■ EXERCISE GOAL ■
Return each line of the listing exactly as written.

■ RECORD EXTRACTS ■

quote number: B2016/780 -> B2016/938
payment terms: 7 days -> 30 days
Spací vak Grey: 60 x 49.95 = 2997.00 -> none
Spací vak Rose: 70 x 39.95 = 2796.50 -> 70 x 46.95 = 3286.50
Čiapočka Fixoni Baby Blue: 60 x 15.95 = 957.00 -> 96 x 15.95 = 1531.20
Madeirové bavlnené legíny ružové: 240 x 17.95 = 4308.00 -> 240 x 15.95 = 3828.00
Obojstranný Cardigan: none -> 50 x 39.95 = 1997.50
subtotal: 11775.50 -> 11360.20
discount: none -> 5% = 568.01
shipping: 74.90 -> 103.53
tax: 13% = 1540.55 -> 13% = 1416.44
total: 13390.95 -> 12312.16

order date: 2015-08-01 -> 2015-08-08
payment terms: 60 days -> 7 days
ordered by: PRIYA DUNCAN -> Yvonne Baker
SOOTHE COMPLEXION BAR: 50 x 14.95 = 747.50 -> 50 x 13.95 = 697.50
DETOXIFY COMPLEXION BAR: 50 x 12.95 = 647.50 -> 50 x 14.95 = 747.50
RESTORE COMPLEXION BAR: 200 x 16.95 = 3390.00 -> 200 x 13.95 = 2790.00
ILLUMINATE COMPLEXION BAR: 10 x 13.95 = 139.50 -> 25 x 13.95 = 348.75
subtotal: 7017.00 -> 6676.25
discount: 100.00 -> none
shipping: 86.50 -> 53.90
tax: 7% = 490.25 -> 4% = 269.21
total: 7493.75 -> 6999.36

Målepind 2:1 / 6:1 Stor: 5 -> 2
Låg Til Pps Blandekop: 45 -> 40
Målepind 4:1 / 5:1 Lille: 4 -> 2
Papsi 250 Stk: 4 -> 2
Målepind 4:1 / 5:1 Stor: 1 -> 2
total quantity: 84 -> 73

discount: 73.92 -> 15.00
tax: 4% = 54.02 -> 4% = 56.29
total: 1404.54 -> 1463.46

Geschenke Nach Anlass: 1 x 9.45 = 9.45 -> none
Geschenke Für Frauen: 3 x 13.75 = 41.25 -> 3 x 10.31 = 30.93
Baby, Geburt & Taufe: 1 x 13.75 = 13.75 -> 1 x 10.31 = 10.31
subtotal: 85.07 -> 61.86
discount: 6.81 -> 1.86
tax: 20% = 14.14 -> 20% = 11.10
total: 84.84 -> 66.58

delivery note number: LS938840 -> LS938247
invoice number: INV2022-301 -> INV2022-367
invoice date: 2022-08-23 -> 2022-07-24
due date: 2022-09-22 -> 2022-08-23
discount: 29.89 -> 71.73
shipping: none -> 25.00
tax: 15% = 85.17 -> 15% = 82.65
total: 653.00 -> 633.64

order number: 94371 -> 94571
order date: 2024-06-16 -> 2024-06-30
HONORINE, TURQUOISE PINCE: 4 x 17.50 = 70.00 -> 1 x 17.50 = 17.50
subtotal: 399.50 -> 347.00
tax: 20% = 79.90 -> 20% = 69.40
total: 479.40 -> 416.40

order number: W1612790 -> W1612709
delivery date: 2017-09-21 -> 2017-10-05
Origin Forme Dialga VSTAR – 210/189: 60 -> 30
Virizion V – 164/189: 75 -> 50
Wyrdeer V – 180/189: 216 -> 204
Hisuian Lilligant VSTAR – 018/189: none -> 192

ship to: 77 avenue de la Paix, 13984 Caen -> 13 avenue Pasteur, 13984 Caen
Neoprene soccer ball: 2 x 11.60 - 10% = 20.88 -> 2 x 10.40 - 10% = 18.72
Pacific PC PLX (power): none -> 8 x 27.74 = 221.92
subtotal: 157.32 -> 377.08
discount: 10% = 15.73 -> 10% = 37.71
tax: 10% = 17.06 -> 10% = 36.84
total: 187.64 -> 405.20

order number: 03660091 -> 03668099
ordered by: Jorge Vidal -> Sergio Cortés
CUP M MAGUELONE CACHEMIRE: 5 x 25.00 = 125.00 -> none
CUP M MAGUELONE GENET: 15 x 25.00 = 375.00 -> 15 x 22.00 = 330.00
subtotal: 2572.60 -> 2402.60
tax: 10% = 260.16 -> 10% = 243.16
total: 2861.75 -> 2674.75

■ ANSWER BOX ■
quote number: B2016/780 -> B2016/938
payment terms: 7 days -> 30 days
Spací vak Grey: 60 x 49.95 = 2997.00 -> none
Spací vak Rose: 70 x 39.95 = 2796.50 -> 70 x 46.95 = 3286.50
Čiapočka Fixoni Baby Blue: 60 x 15.95 = 957.00 -> 96 x 15.95 = 1531.20
Madeirové bavlnené legíny ružové: 240 x 17.95 = 4308.00 -> 240 x 15.95 = 3828.00
Obojstranný Cardigan: none -> 50 x 39.95 = 1997.50
subtotal: 11775.50 -> 11360.20
discount: none -> 5% = 568.01
shipping: 74.90 -> 103.53
tax: 13% = 1540.55 -> 13% = 1416.44
total: 13390.95 -> 12312.16

order date: 2015-08-01 -> 2015-08-08
payment terms: 60 days -> 7 days
ordered by: PRIYA DUNCAN -> Yvonne Baker
SOOTHE COMPLEXION BAR: 50 x 14.95 = 747.50 -> 50 x 13.95 = 697.50
DETOXIFY COMPLEXION BAR: 50 x 12.95 = 647.50 -> 50 x 14.95 = 747.50
RESTORE COMPLEXION BAR: 200 x 16.95 = 3390.00 -> 200 x 13.95 = 2790.00
ILLUMINATE COMPLEXION BAR: 10 x 13.95 = 139.50 -> 25 x 13.95 = 348.75
subtotal: 7017.00 -> 6676.25
discount: 100.00 -> none
shipping: 86.50 -> 53.90
tax: 7% = 490.25 -> 4% = 269.21
total: 7493.75 -> 6999.36

Målepind 2:1 / 6:1 Stor: 5 -> 2
Låg Til Pps Blandekop: 45 -> 40
Målepind 4:1 / 5:1 Lille: 4 -> 2
Papsi 250 Stk: 4 -> 2
Målepind 4:1 / 5:1 Stor: 1 -> 2
total quantity: 84 -> 73

discount: 73.92 -> 15.00
tax: 4% = 54.02 -> 4% = 56.29
total: 1404.54 -> 1463.46

Geschenke Nach Anlass: 1 x 9.45 = 9.45 -> none
Geschenke Für Frauen: 3 x 13.75 = 41.25 -> 3 x 10.31 = 30.93
Baby, Geburt & Taufe: 1 x 13.75 = 13.75 -> 1 x 10.31 = 10.31
subtotal: 85.07 -> 61.86
discount: 6.81 -> 1.86
tax: 20% = 14.14 -> 20% = 11.10
total: 84.84 -> 66.58

delivery note number: LS938840 -> LS938247
invoice number: INV2022-301 -> INV2022-367
invoice date: 2022-08-23 -> 2022-07-24
due date: 2022-09-22 -> 2022-08-23
discount: 29.89 -> 71.73
shipping: none -> 25.00
tax: 15% = 85.17 -> 15% = 82.65
total: 653.00 -> 633.64

order number: 94371 -> 94571
order date: 2024-06-16 -> 2024-06-30
HONORINE, TURQUOISE PINCE: 4 x 17.50 = 70.00 -> 1 x 17.50 = 17.50
subtotal: 399.50 -> 347.00
tax: 20% = 79.90 -> 20% = 69.40
total: 479.40 -> 416.40

order number: W1612790 -> W1612709
delivery date: 2017-09-21 -> 2017-10-05
Origin Forme Dialga VSTAR – 210/189: 60 -> 30
Virizion V – 164/189: 75 -> 50
Wyrdeer V – 180/189: 216 -> 204
Hisuian Lilligant VSTAR – 018/189: none -> 192

ship to: 77 avenue de la Paix, 13984 Caen -> 13 avenue Pasteur, 13984 Caen
Neoprene soccer ball: 2 x 11.60 - 10% = 20.88 -> 2 x 10.40 - 10% = 18.72
Pacific PC PLX (power): none -> 8 x 27.74 = 221.92
subtotal: 157.32 -> 377.08
discount: 10% = 15.73 -> 10% = 37.71
tax: 10% = 17.06 -> 10% = 36.84
total: 187.64 -> 405.20

order number: 03660091 -> 03668099
ordered by: Jorge Vidal -> Sergio Cortés
CUP M MAGUELONE CACHEMIRE: 5 x 25.00 = 125.00 -> none
CUP M MAGUELONE GENET: 15 x 25.00 = 375.00 -> 15 x 22.00 = 330.00
subtotal: 2572.60 -> 2402.60
tax: 10% = 260.16 -> 10% = 243.16
total: 2861.75 -> 2674.75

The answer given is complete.